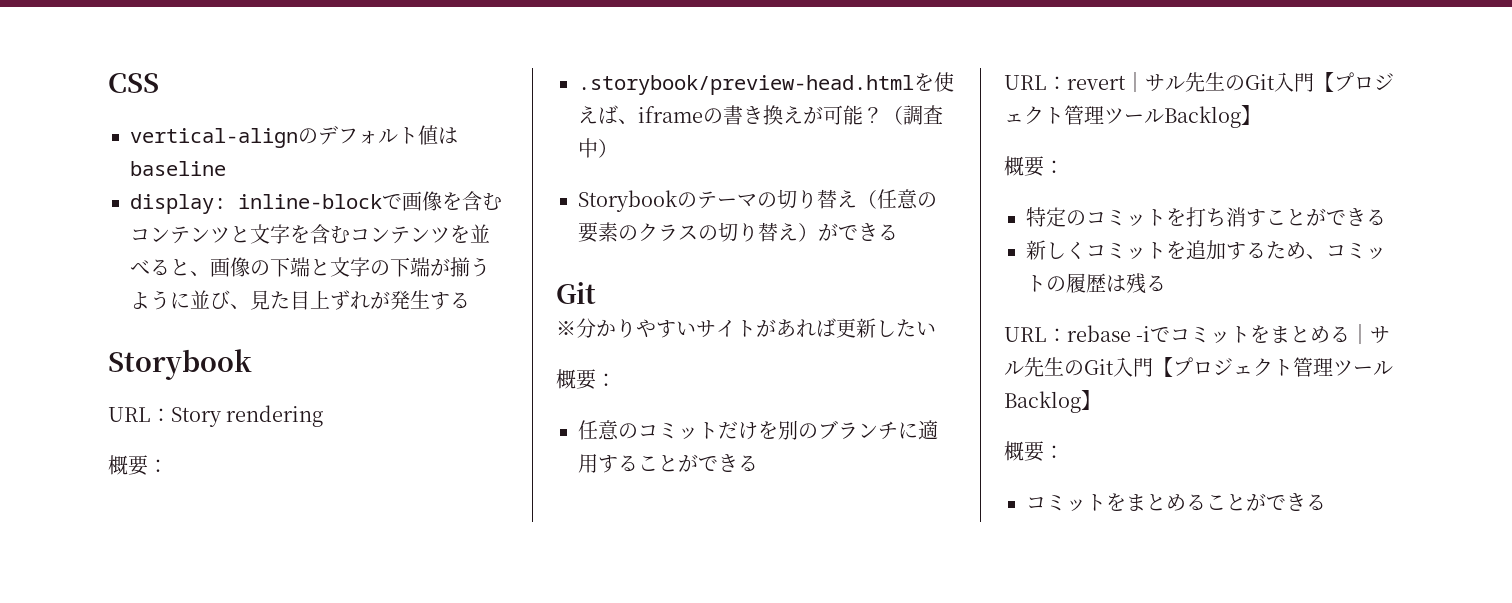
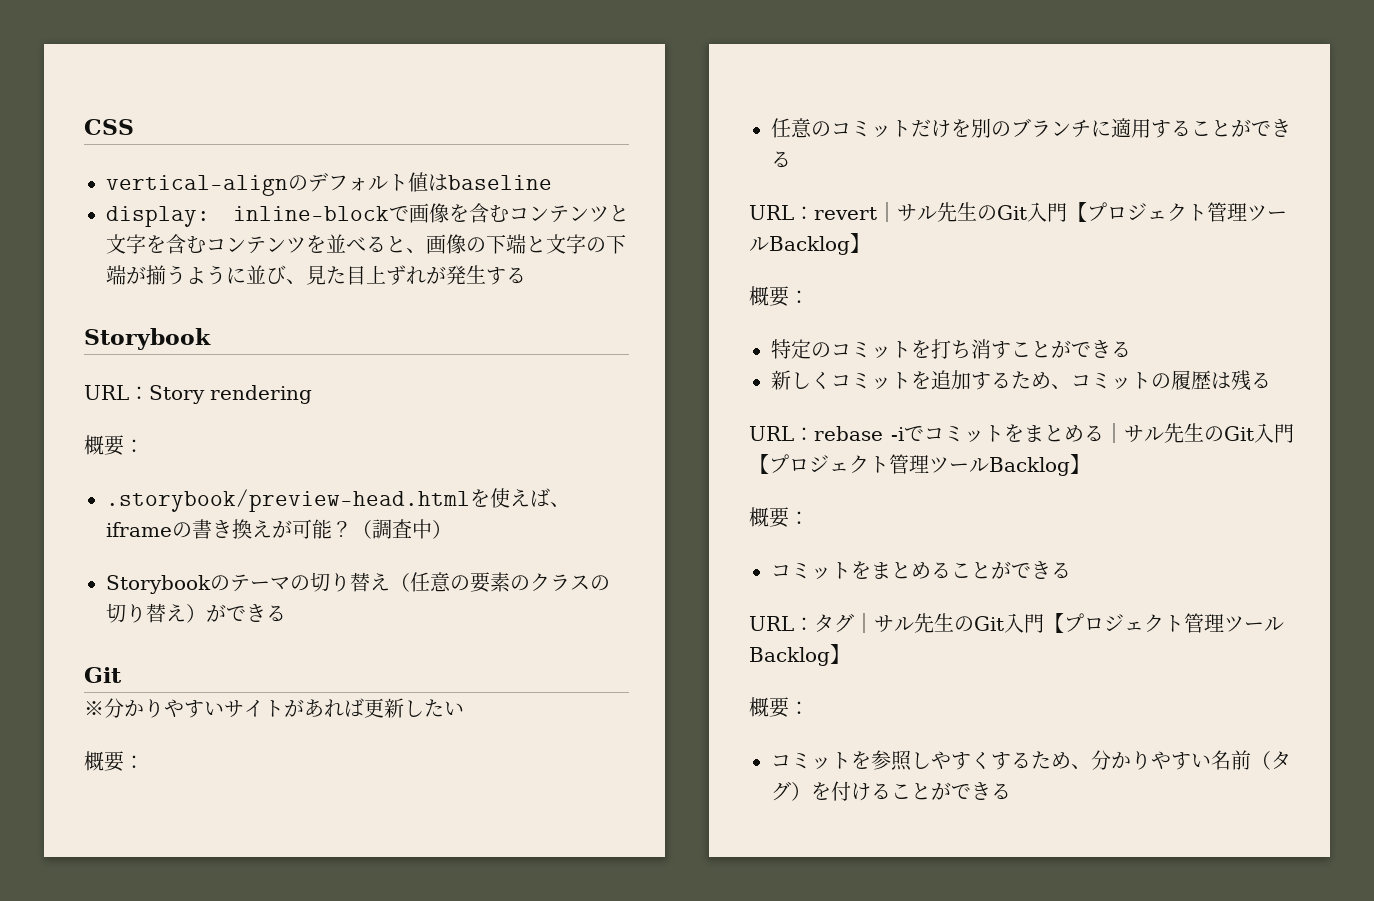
(1326, 502) none -> [749,613,1284,634] [749,644,850,666] [749,697,809,718] [771,750,1291,771] [771,781,1011,801] // URL：タグ｜サル先生のGit入門【プロジェクト管理ツールBacklog】 // 概要： // コミットを参照しやすくするため、分かりやすい名前（タグ）を付けることができる

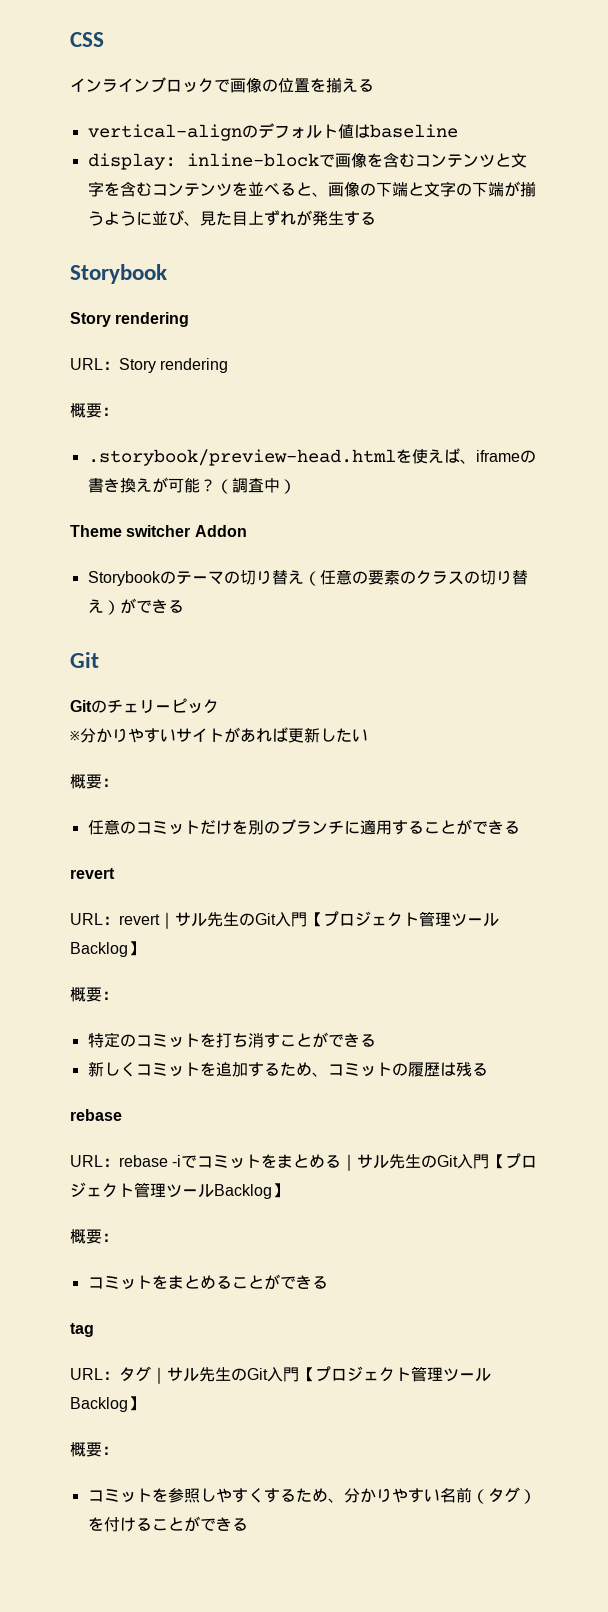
(134, 127) none -> [70,77,374,93] // インラインブロックで画像の位置を揃える
(211, 339) none -> [70,312,190,327] // Story rendering
(452, 529) none -> [70,525,247,537] // Theme switcher Addon
(122, 675) none -> [70,698,219,714] // Gitのチェリーピック
(791, 159) none -> [70,868,115,879] // revert
(1271, 380) none -> [70,1109,122,1121] // rebase
(1071, 570) none -> [70,1323,94,1337] // tag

====================

What is being asked:
Your answer should consist solely of the lines above from the line with "(134, 127) none" to the line with "(791, 159) none -> [70,868,115,879] // revert", both included, reproduced exactly.

Response:
(134, 127) none -> [70,77,374,93] // インラインブロックで画像の位置を揃える
(211, 339) none -> [70,312,190,327] // Story rendering
(452, 529) none -> [70,525,247,537] // Theme switcher Addon
(122, 675) none -> [70,698,219,714] // Gitのチェリーピック
(791, 159) none -> [70,868,115,879] // revert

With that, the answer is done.